[EXCERPTED RECORDS]

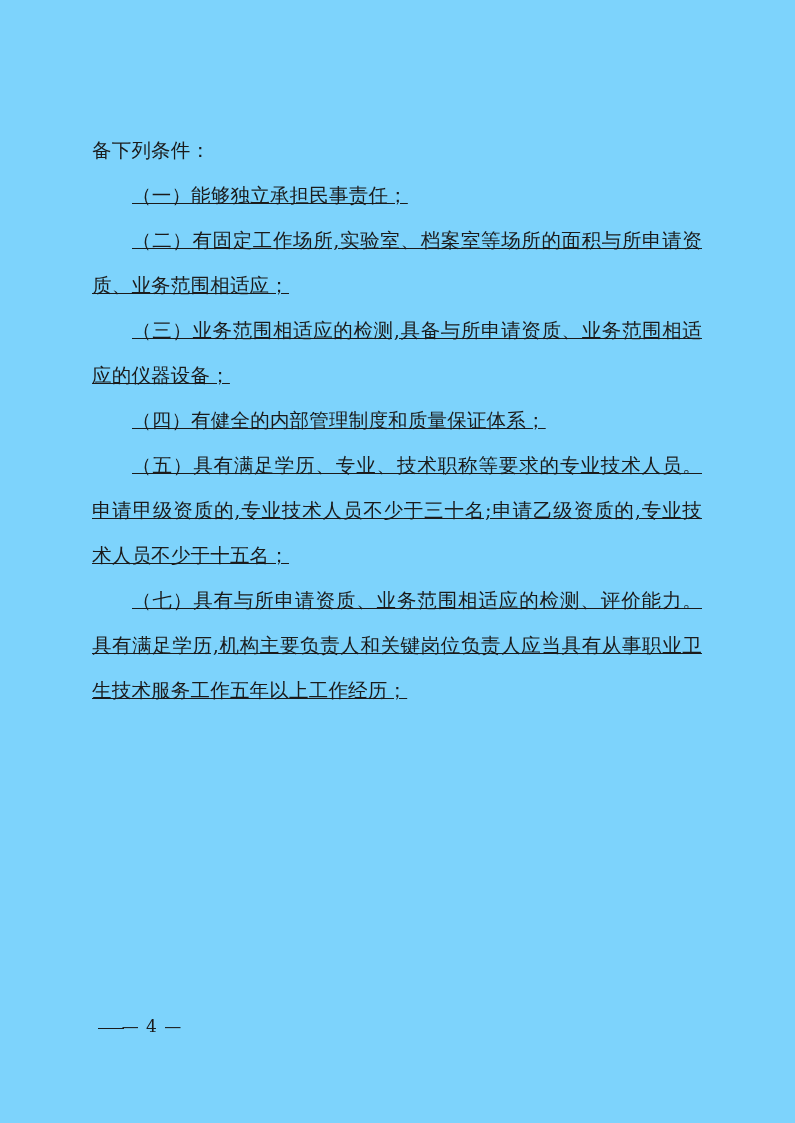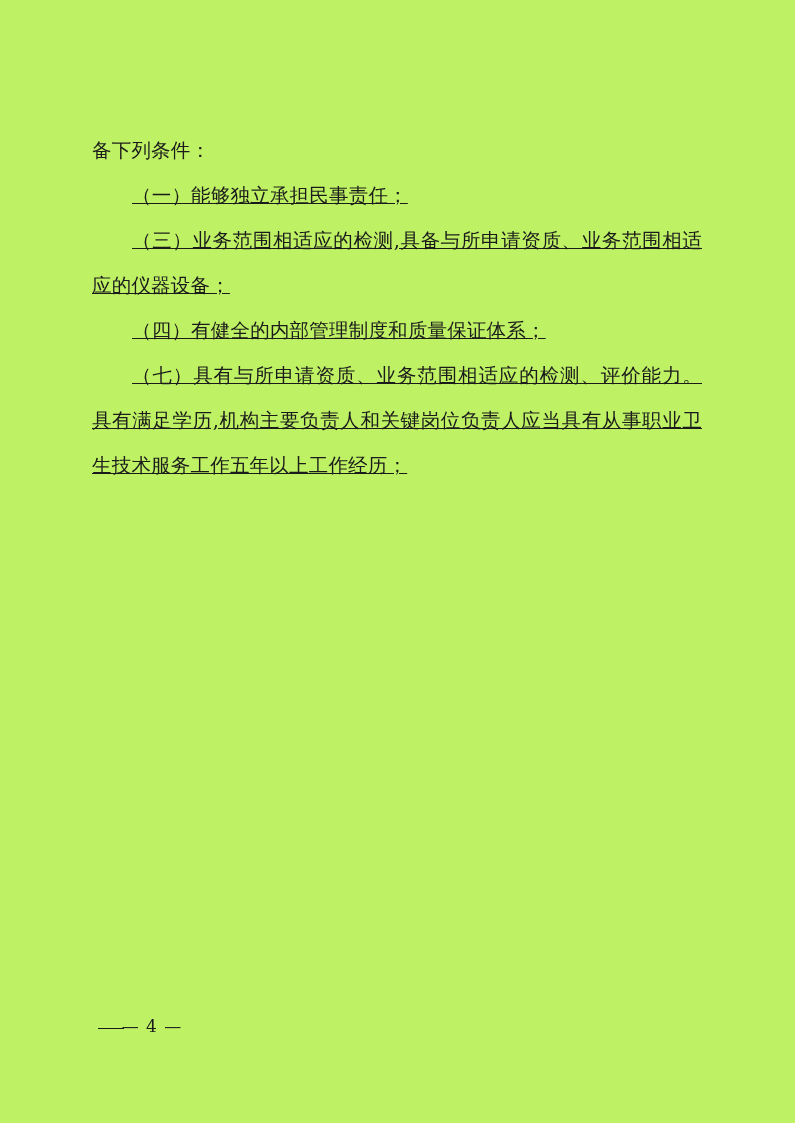--- a/index.html
+++ b/index.html
@@ -13,21 +13,21 @@
     position: relative;
     font-family: "DejaVu Serif", serif;
     overflow: hidden;
   }
   .page {
     position: absolute;
     left: 0;
     top: 0;
     width: 795px;
     height: 1123px;
-    background: #bef264;
+    background: #7dd3fc;
   }
   .content {
     position: absolute;
     left: 92px;
     top: 128px;
     width: 610px;
   }
   .para {
     font-size: 19.5px;
     line-height: 45px;
@@ -70,22 +70,24 @@
   }
 </style>
 </head>
 <body>
 
 <div class="page">
 
   <div class="content">
     <p class="para">备下列条件：</p>
     <p class="para indent">（一）能够独立承担民事责任；</p>
+    <p class="para indent">（二）有固定工作场所,实验室、档案室等场所的面积与所申请资质、业务范围相适应；</p>
     <p class="para indent">（三）业务范围相适应的检测,具备与所申请资质、业务范围相适应的仪器设备；</p>
     <p class="para indent">（四）有健全的内部管理制度和质量保证体系；</p>
+    <p class="para indent">（五）具有满足学历、专业、技术职称等要求的专业技术人员。申请甲级资质的,专业技术人员不少于三十名;申请乙级资质的,专业技术人员不少于十五名；</p>
     <p class="para indent">（七）具有与所申请资质、业务范围相适应的检测、评价能力。具有满足学历,机构主要负责人和关键岗位负责人应当具有从事职业卫生技术服务工作五年以上工作经历；</p>
   </div>
 
   <div class="footer">
     <div class="footer-rule"></div>
     <div class="page-num">— 4 —</div>
   </div>
 
 </div>
 

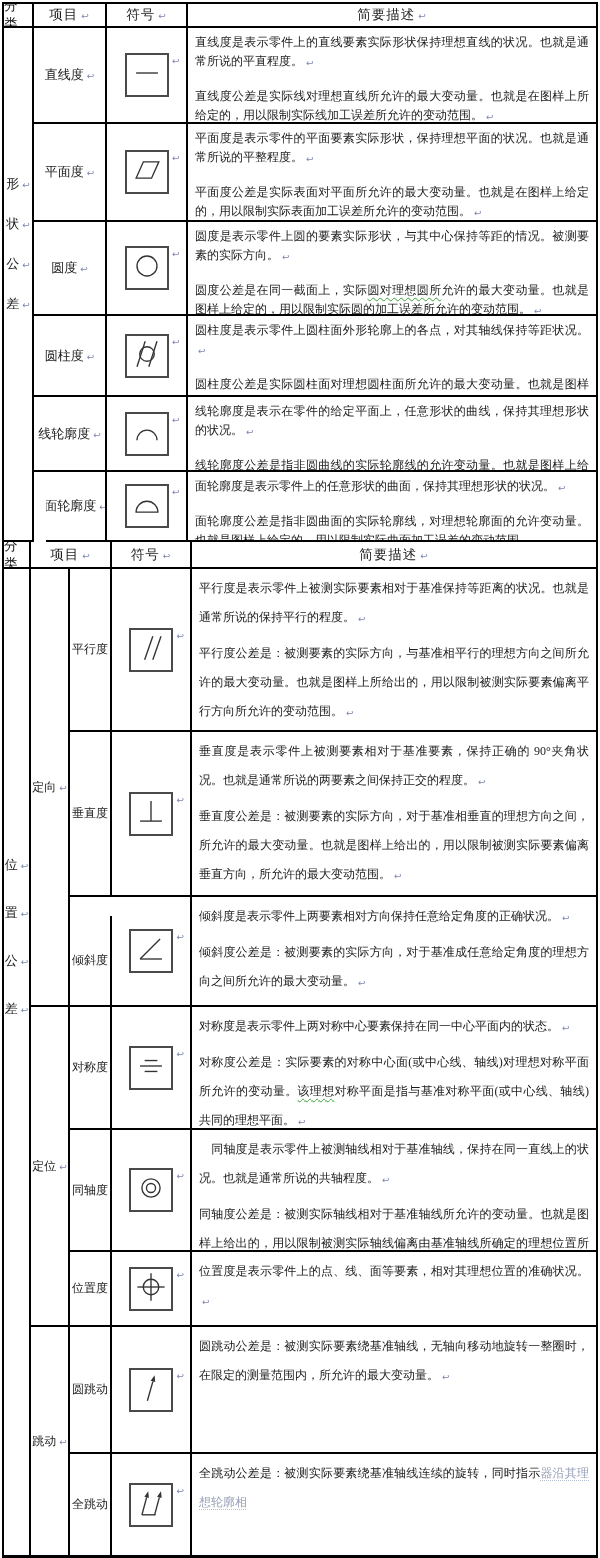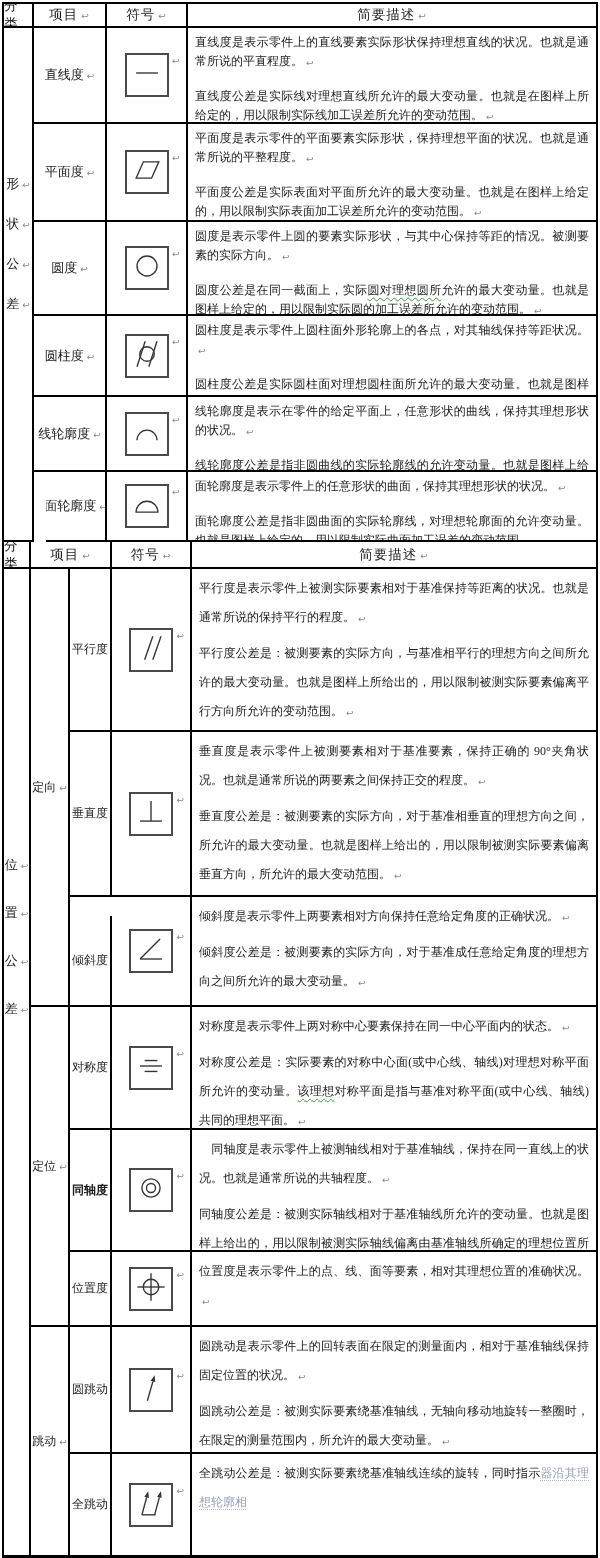--- a/index.html
+++ b/index.html
@@ -276,21 +276,21 @@
               <line x1="10" y1="22" x2="34" y2="22"></line>
               <line x1="15" y1="28" x2="29" y2="28"></line>
             </svg></span>
           <span class="mk">↩</span>
         </div>
       </div>
       <div class="cell desc last-col t2desc" style="grid-area: 5 / 5;">
         <p><span>对称度是表示零件上两对称中心要素保持在同一中心平面内的状态。</span><span class="mk">↩</span></p>
         <p><span>对称度公差是：实际要素的对称中心面(或中心线、轴线)对理想对称平面所允许的变动量。</span><span class="wavy">该理想</span><span>对称平面是指与基准对称平面(或中心线、轴线)共同的理想平面。</span><span class="mk">↩</span></p>
       </div>
-      <div class="cell itemcell t2item" style="grid-area: 6 / 3; font-weight: bold;">
+      <div class="cell itemcell t2item" style="grid-area: 6 / 3;">
         <span>同轴度</span>
       </div>
       <div class="cell symcell" style="grid-area: 6 / 4;">
         <div class="symbox">
           <span><svg width="40" height="40" viewBox="0 0 44 44" fill="none" stroke="#333" stroke-width="1.5">
               <circle cx="22" cy="22" r="10"></circle>
               <circle cx="22" cy="22" r="5"></circle>
             </svg></span>
           <span class="mk">↩</span>
         </div>
@@ -321,21 +321,20 @@
       <div class="cell symcell" style="grid-area: 8 / 4;">
         <div class="symbox">
           <span><svg width="40" height="40" viewBox="0 0 44 44" fill="none" stroke="#333" stroke-width="1.5">
               <line x1="18" y1="36" x2="24.1" y2="14.7"></line>
               <polygon points="26,8 26.6,15.4 21.6,14" fill="#333" stroke="none"></polygon>
             </svg></span>
           <span class="mk">↩</span>
         </div>
       </div>
       <div class="cell desc last-col t2desc" style="grid-area: 8 / 5;">
-        <p><span>圆跳动是表示零件上的回转表面在限定的测量面内，相对于基准轴线保持固定位置的状况。</span><span class="mk">↩</span></p>
         <p><span>圆跳动公差是：被测实际要素绕基准轴线，无轴向移动地旋转一整圈时，在限定的测量范围内，所允许的最大变动量。</span><span class="mk">↩</span></p>
       </div>
       <div class="cell itemcell t2item no-b" style="grid-area: 9 / 3;">
         <span>全跳动</span>
       </div>
       <div class="cell symcell no-b" style="grid-area: 9 / 4;">
         <div class="symbox">
           <span><svg width="40" height="40" viewBox="0 0 44 44" fill="none" stroke="#333" stroke-width="1.5">
               <line x1="12" y1="35" x2="27" y2="35"></line>
               <line x1="12" y1="35" x2="17.2" y2="15.8"></line>

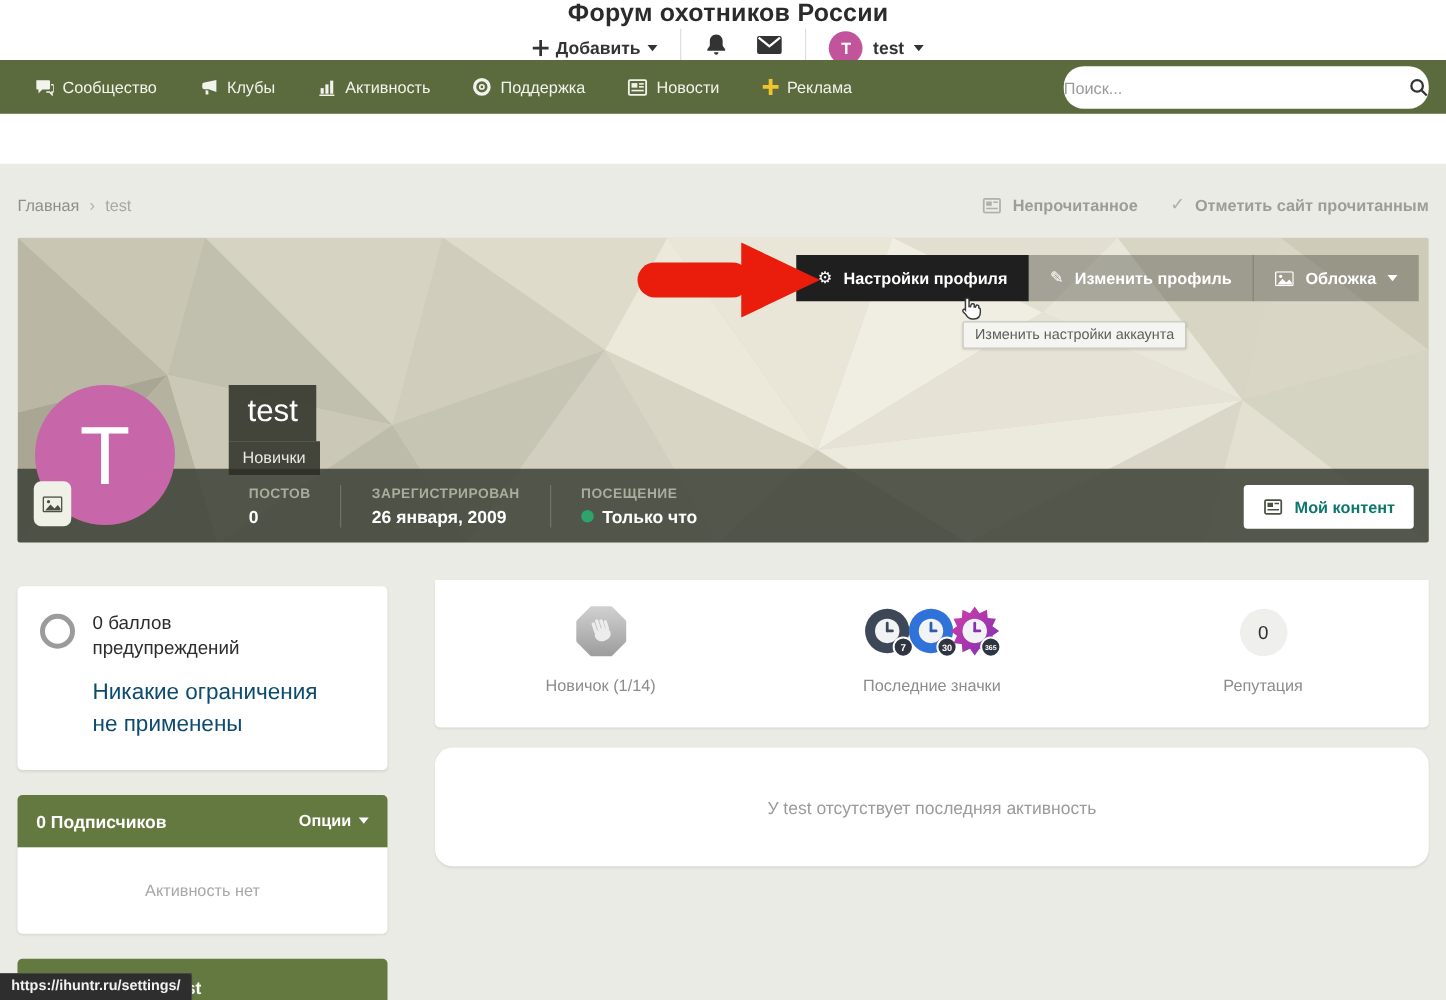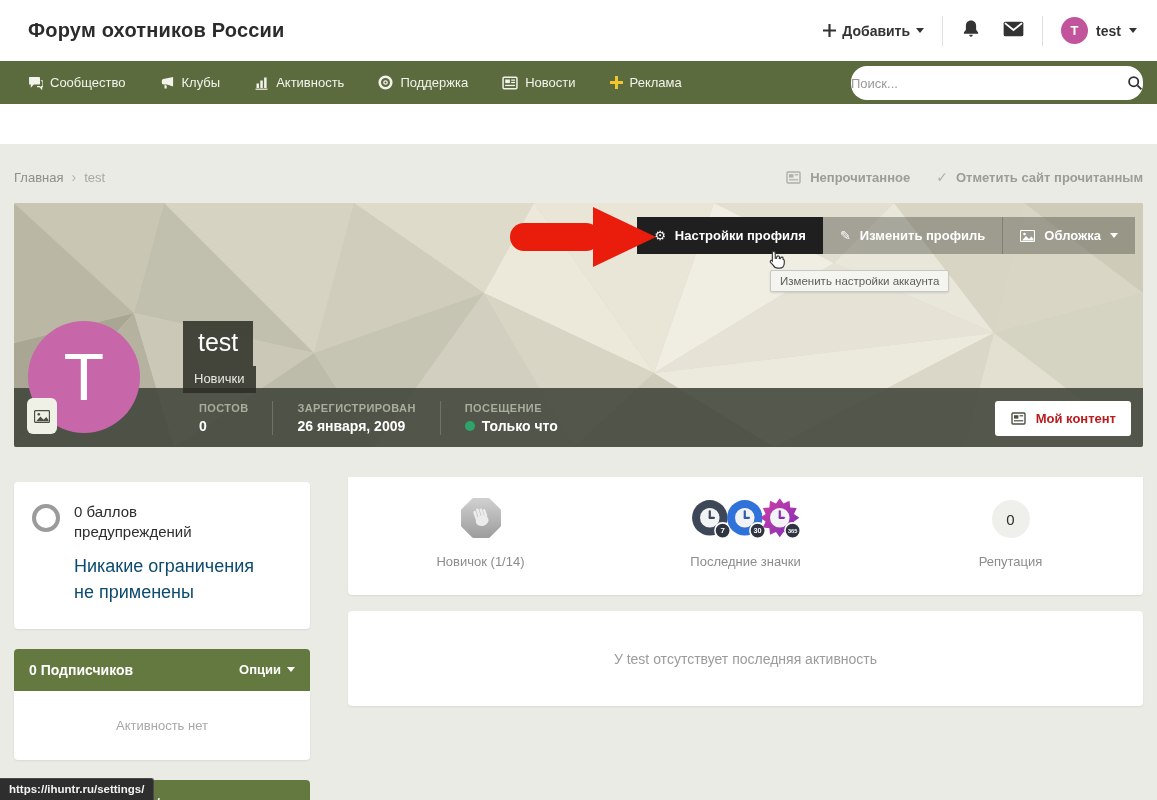--- a/index.html
+++ b/index.html
@@ -1,20 +1,20 @@
 <!DOCTYPE html>
 <html><head>
 <meta charset="utf-8">
 <style>
   * { margin:0; padding:0; box-sizing:border-box; }
   body { font-family:"Liberation Sans", sans-serif; }
   .page { position:relative; width:1157px; height:800px; background:#e9ebe4; overflow:hidden; }
 
   
-  .topbar { height:61px; background:#fff; display:flex; align-items:center; justify-content:space-between; padding:0 20px 0 28px; }
+  .topbar { height:48px; background:#fff; display:flex; align-items:center; justify-content:space-between; padding:0 20px 0 28px;flex-direction:column; }
   .site-title { font-size:20px; font-weight:700; color:#2b2b2b; letter-spacing:.2px; }
   .top-right { display:flex; align-items:center; gap:18px; }
   .add-btn { display:flex; align-items:center; gap:6px; font-size:14px; font-weight:700; color:#333; cursor:pointer; }
   .vdiv { width:1px; height:30px; background:#e0e0e0; }
   .icon-btns { display:flex; align-items:center; gap:22px; }
   .user-chip { display:flex; align-items:center; gap:8px; cursor:pointer; }
   .mini-avatar { width:27px; height:27px; border-radius:50%; background:#c2549c; color:#fff; font-size:13px; font-weight:700; display:flex; align-items:center; justify-content:center; }
   .user-chip .uname { font-size:14px; font-weight:700; color:#333; }
   .caret { display:inline-block; width:0; height:0; border-left:4px solid transparent; border-right:4px solid transparent; border-top:5px solid currentColor; }
 
@@ -62,21 +62,21 @@
   .group-label { display:table; background:rgba(43,46,37,.85); color:#e8e9e2; font-size:13px; padding:5px 11px 7px; }
 
   .stats-bar { position:absolute; left:0; right:0; bottom:0; height:59px; background:rgba(64,68,57,.88); display:flex; align-items:center; z-index:3; border-radius:0 0 2px 2px; }
   .stats { display:flex; align-items:center; margin-left:185px; }
   .stat { padding:0 24px; }
   .stat:first-child { padding-left:0; }
   .stat-div { width:1px; height:34px; background:rgba(255,255,255,.18); }
   .stat .lab { font-size:11px; font-weight:700; letter-spacing:.4px; color:#a9ad9d; margin-bottom:4px; }
   .stat .val { font-size:14px; font-weight:700; color:#fff; display:flex; align-items:center; gap:7px; }
   .dot-online { width:10px; height:10px; border-radius:50%; background:#2ea36c; display:inline-block; }
-  .my-content-btn { position:absolute; right:12px; bottom:11px; background:#fff; border-radius:3px; padding:10px 15px; display:flex; align-items:center; gap:9px; font-size:13px; font-weight:700; color:#b91c1c; cursor:pointer; z-index:4; }
+  .my-content-btn { position:absolute; right:12px; bottom:11px; background:#fff; border-radius:3px; padding:10px 15px; display:flex; align-items:center; gap:9px; font-size:13px; font-weight:700; color:#0f766e; cursor:pointer; z-index:4; }
 
   
   .columns { display:flex; gap:38px; margin-top:30px; align-items:flex-start; }
   .sidebar { width:296px; flex:0 0 296px; display:flex; flex-direction:column; }
   .main-col { flex:1; display:flex; flex-direction:column; }
 
   .card { background:#fff; border-radius:4px; box-shadow:0 1px 2px rgba(0,0,0,.08); }
   .card-head { background:#64793f; border-radius:4px 4px 0 0; color:#fff; font-size:14px; font-weight:700; padding:13px 15px; display:flex; align-items:center; justify-content:space-between; }
   .card-head .opt { font-size:13px; font-weight:700; display:flex; align-items:center; gap:6px; cursor:pointer; }
 
@@ -90,21 +90,21 @@
   .mt16 { margin-top:16px; }
 
   .ach-body { padding:18px 0 26px; display:flex; }
   .ach-col { flex:1; display:flex; flex-direction:column; align-items:center; justify-content:flex-end; }
   .ach-label { font-size:13px; color:#8c8c8c; margin-top:13px; }
   .badge-row { display:flex; align-items:center; }
   .badge-row svg { margin-left:-9px; }
   .badge-row svg:first-child { margin-left:0; }
   .rep-circle { width:38px; height:38px; border-radius:50%; background:#efefec; color:#2f2f2f; font-size:15px; font-weight:400; display:flex; align-items:center; justify-content:center; margin-bottom:3px; }
 
-  .activity-card { height:95px; display:flex; align-items:center; justify-content:center; color:#9b9b9b; font-size:14px; }
+  .activity-card { height:95px; display:flex; align-items:center; justify-content:center; color:#9b9b9b; font-size:14px;border-radius:14px; }
 
   .status-url { position:absolute; left:0; bottom:0; background:#2e2e2e; border:1px solid #4a4a4a; border-left:none; border-bottom:none; color:#f2f2f2; font-size:11.5px; font-weight:700; padding:4px 9px 5px; border-radius:0 3px 0 0; z-index:20; }
 </style>
 </head>
 <body>
 
 <div class="page">
 
   <div class="topbar">
     <div class="site-title">Форум охотников России</div>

[/EXCERPTED RECORDS]

TASK INSTRUCTIONS
All lines with the word "topbar" should be copied from the material above.

ANSWER SECTION
-  .topbar { height:61px; background:#fff; display:flex; align-items:center; justify-content:space-between; padding:0 20px 0 28px; }
+  .topbar { height:48px; background:#fff; display:flex; align-items:center; justify-content:space-between; padding:0 20px 0 28px;flex-direction:column; }
   <div class="topbar">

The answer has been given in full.